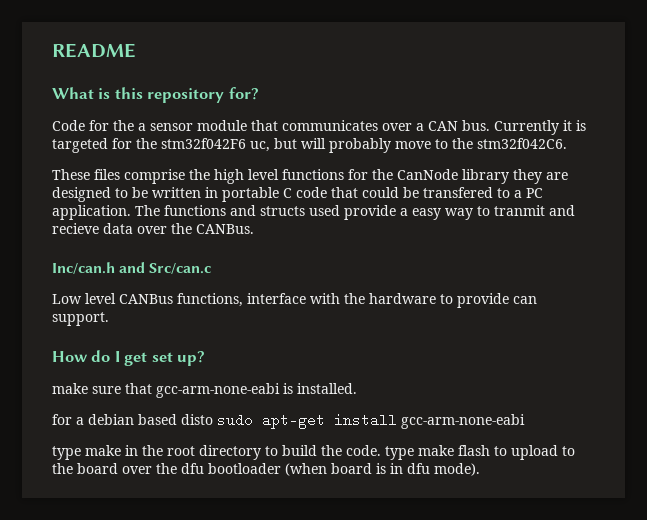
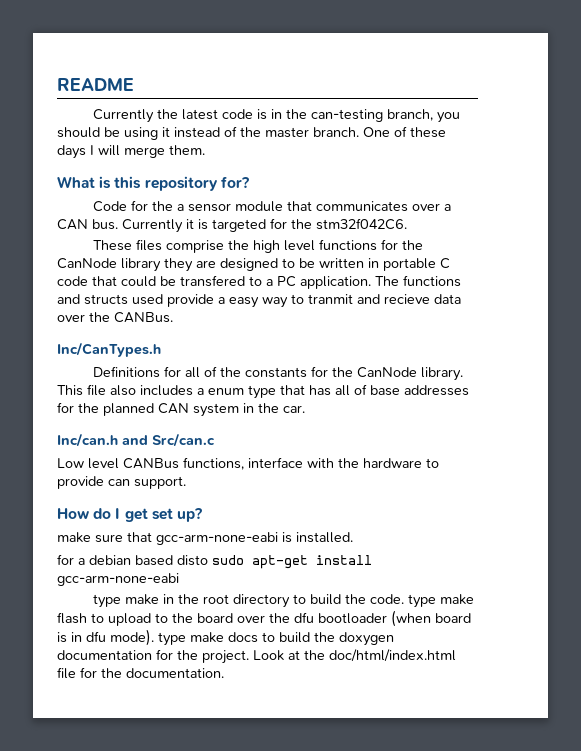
(136, 50) none -> [92,109,460,123] [57,126,446,140] [57,145,205,159] // Currently the latest code is in the can-testing branch, you should be using it instead of the master branch. One of these days I will merge them.
[161,138,473,153] stm32f042F6 uc, but will probably move to the -> (312, 224) none
(254, 229) none -> [57,342,161,357] [92,366,463,381] [57,384,469,399] [57,402,305,417] // Inc/CanTypes.h // Definitions for all of the constants for the CanNode library. This file also includes a enum type that has all of base addresses for the planned CAN system in the car.
(480, 469) none -> [158,632,394,646] [57,649,456,664] [57,667,224,679] type make docs to build the doxygen documentation for the project. Look at the doc/html/index.html file for the documentation.

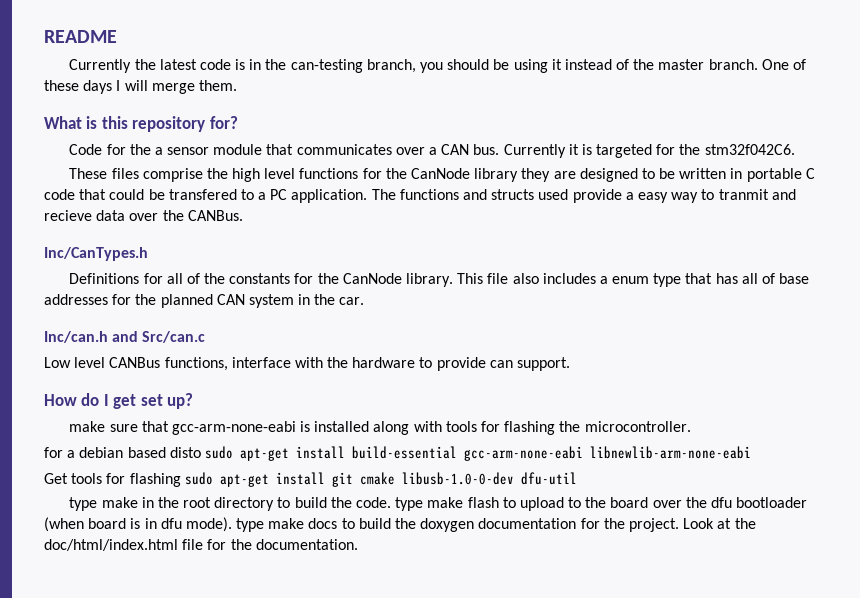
[296,532,353,543] installed. -> [314,421,691,435] installed along with tools for flashing the microcontroller.
[57,573,179,586] gcc-arm-none-eabi -> [351,446,751,461] [44,472,577,487] build-essential gcc-arm-none-eabi libnewlib-arm-none-eabi // Get tools for flashing sudo apt-get install git cmake libusb-1.0-0-dev dfu-util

→ TASK DIRECTIONS
Should a record include a picture, drop the picture and write out the remainder exactly.

→ RESULT
(136, 50) none -> [92,109,460,123] [57,126,446,140] [57,145,205,159] // Currently the latest code is in the can-testing branch, you should be using it instead of the master branch. One of these days I will merge them.
[161,138,473,153] stm32f042F6 uc, but will probably move to the -> (312, 224) none
(254, 229) none -> [57,342,161,357] [92,366,463,381] [57,384,469,399] [57,402,305,417] // Inc/CanTypes.h // Definitions for all of the constants for the CanNode library. This file also includes a enum type that has all of base addresses for the planned CAN system in the car.
(480, 469) none -> [158,632,394,646] [57,649,456,664] [57,667,224,679] type make docs to build the doxygen documentation for the project. Look at the doc/html/index.html file for the documentation.

[296,532,353,543] installed. -> [314,421,691,435] installed along with tools for flashing the microcontroller.
[57,573,179,586] gcc-arm-none-eabi -> [351,446,751,461] [44,472,577,487] build-essential gcc-arm-none-eabi libnewlib-arm-none-eabi // Get tools for flashing sudo apt-get install git cmake libusb-1.0-0-dev dfu-util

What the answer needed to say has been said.